The Authority of Torah for Liberal Jews

If you don’t believe that the text of the Torah was literally written by God, and if you don’t believe that the oral Torah and the 613 mitzvot are literally divine commandments, then why would you continue to read and interpret the Torah and observe some if not all of the mitzvot?

Ongoing Revelation

When we celebrate Shavuot, then, we need not limit the celebration to an event that occurred (or did not occur) in the 13th century BCE. If the giving of the Torah is ongoing, then new interpretations we discover at a tikun leyl Shavuot are part of the oral Torah. According to one interpretation, they, too, were actually revealed by God to Moses at Sinai. If in our study we feel transformed by an experience of the sacred, then we ourselves are standing at Sinai. Reconstructing our understandings of divine revelation and the authority of Torah enables us to see ourselves as links in the chain of tradition even though inherited understandings of those beliefs no longer make sense to us.

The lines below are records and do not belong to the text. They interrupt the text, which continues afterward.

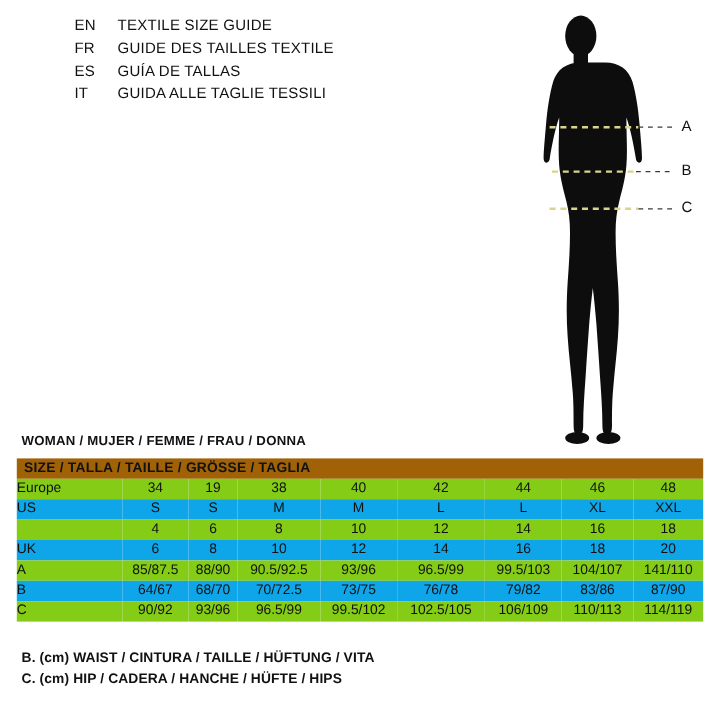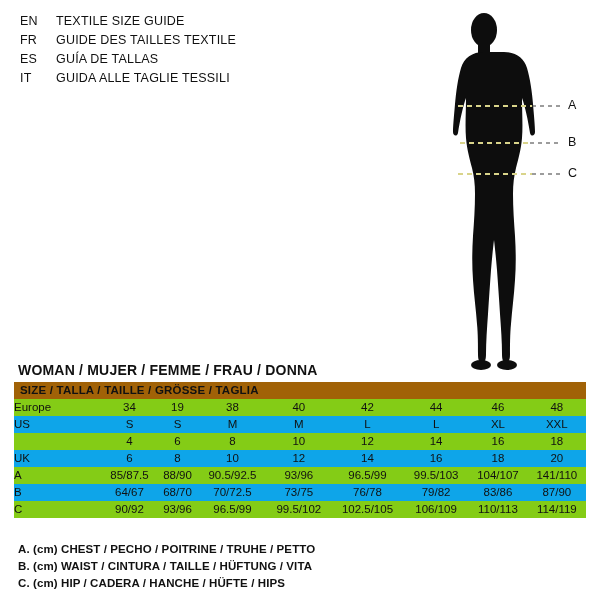"EN" .lang-code { margin-left: none -> 42px }
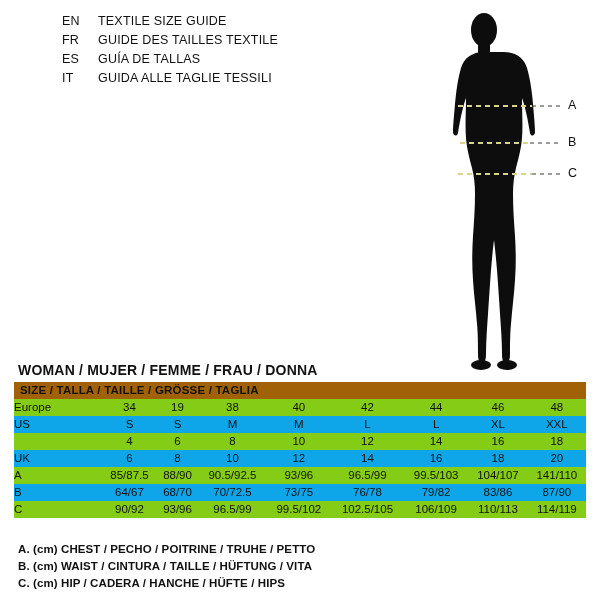"WOMAN / MUJER / FEMME" .woman-title { font-size: 14px -> 11px }
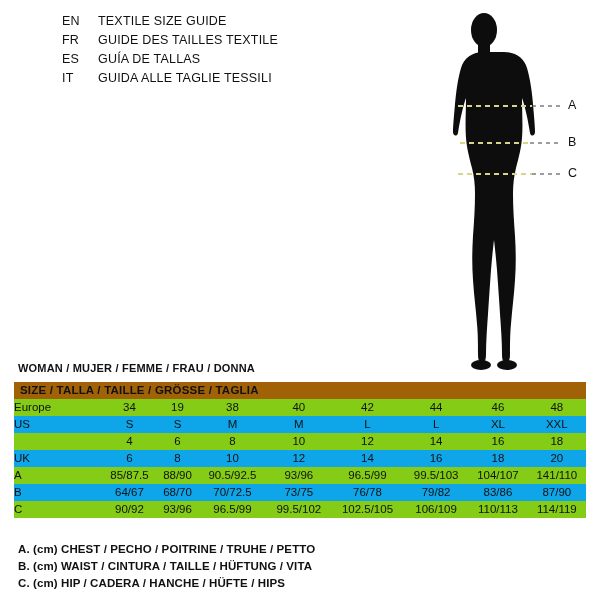"A. (cm) CHEST / PECHO" div.legend-line { html: <div>A. (cm) CHEST / PECHO / POITRINE / TRUHE / PETTO</div> -> none }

Tradition. Reconstructionists believe that belonging to the Jewish people is the basis for all other aspects of Jewish civilization. Belonging precedes behavior and belief—not only for Jews, but also for all communities and nations. What you share with all other members is citizenship or membership. In our community and our family, we become acculturated. We learn the language that shapes the contours of reality. We acquire beliefs and values. We are rendered culturally specific. The Jewish people’s narratives, rituals and practices shape us and become our spiritual home. When I fast on Yom Kippur, I’m doing what my parents and grandparents did, even if I interpret the practices differently from them, and even if I modify them or change the words. That’s okay—they were interpreting the same practices differently from their grandparents. Traditions are the constants that allow for continuity, even as they change over time. Even when we don’t want to live as our parents did, we still want to acknowledge our connection to our origins.

Accrued sanctity. Using my mother’s Shabbat candlesticks and my grandfather’s tallit (prayer shawl) is not only meaningful and emotionally powerful. These material objects convey an accrued holiness because of the prayers and aspirations they have expressed over the decades. This is also true of a newly purchased tallit or pair of candlesticks because they are ritual objects that have been used to express the yearnings of countless millions over the centuries. The same can also be said of the rhythms of the Jewish calendar, liturgical blessings, colloquial expressions, melodies, recipes and texts. The Torah, however we define it, is a sacred heritage. This is the case not because it is God-given, but because it was and is produced by people who have sought to experience the deepest and richest levels of reality.

Limiting autonomy. It is good to belong to a community that expects its members to show up sometimes on Shabbat mornings. I am not compelled by that expectation to show up every week, but I am somehow rendered accountable; I need to think about what I’m doing (or not doing) to celebrate Shabbat this morning. I am grateful to belong to a community that adopts Jewish texts, values and practices as a starting point, rather than to a group of individuals who are starting from scratch. In short, nonhalakhic Jews can enrich their lives by regarding the Torah as a sacred inheritance worth celebrating.

Practice as an instrument of revelation. Studying sacred texts, practicing rituals, and working to effect prophetic values may be activities in which we engage because we believe them to be divinely revealed—or they may be the instruments by means of which we are able to experience what we might call revelatory moments, moments in which we are transported beyond ourselves and connected to a presence that is divine.